▶ WHAT THE EXERCISE ASKS
State only how many lines of the records contain the string "none".
(DATASET CONTENT Opens)
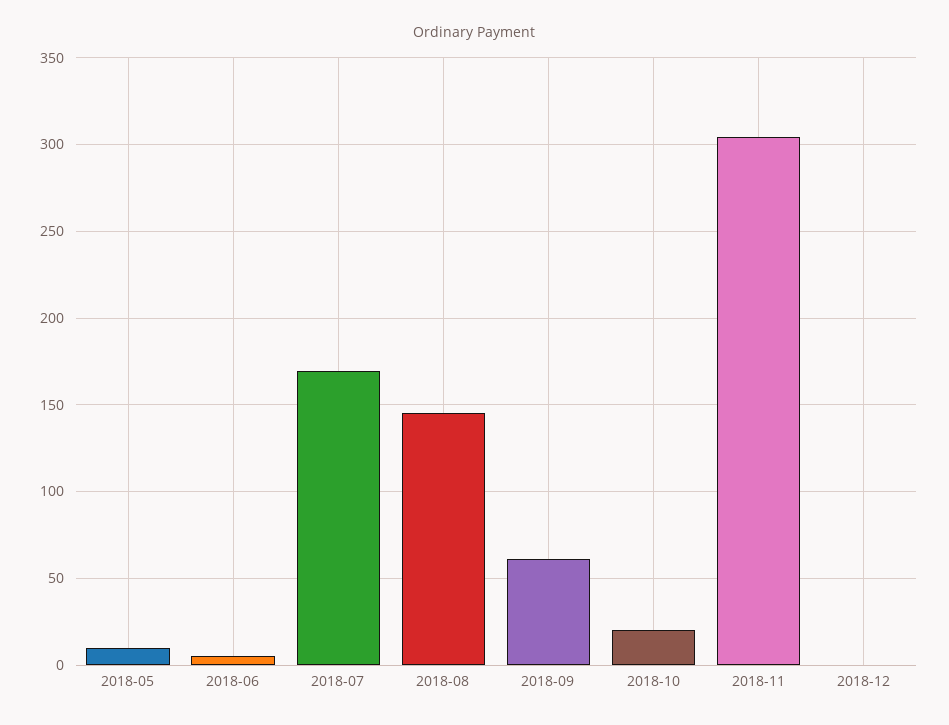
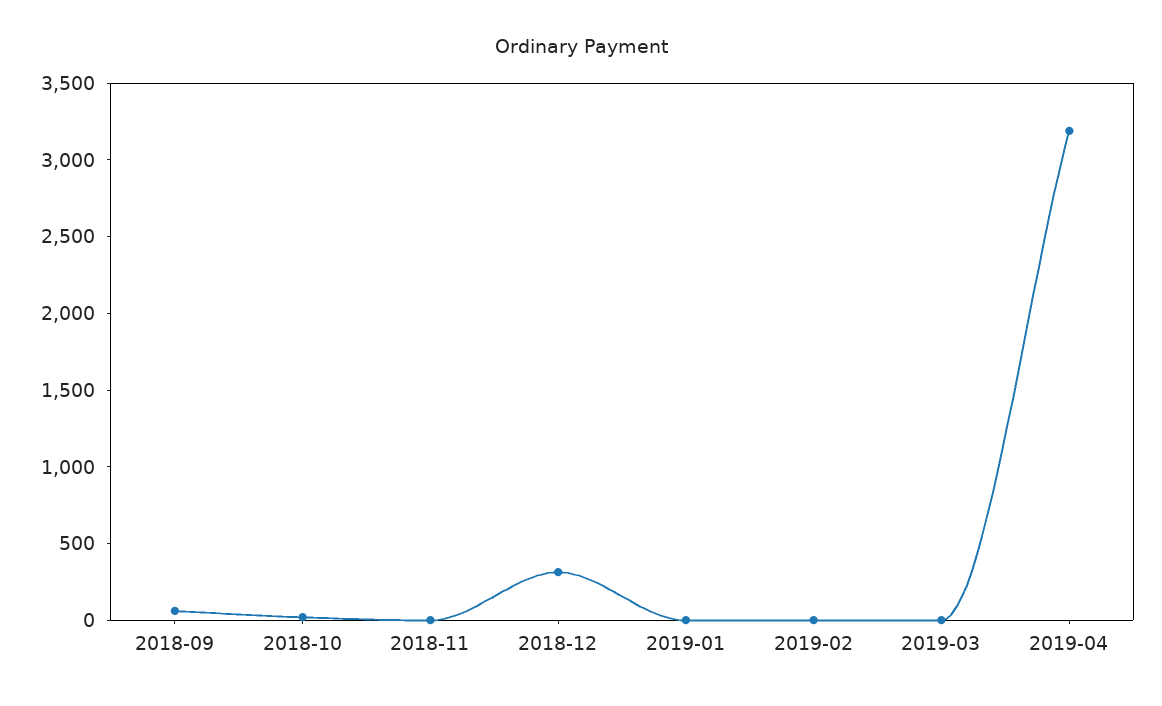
2018-05: 10 -> none
2018-06: 5 -> none
2018-07: 170 -> none
2018-08: 145 -> none
2018-11: 305 -> 0
2018-12: 0 -> 300
2019-01: none -> 0
2019-02: none -> 0
2019-03: none -> 0
2019-04: none -> 3200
(DATASET CONTENT Closes)
▶ WORKED SOLUTION
8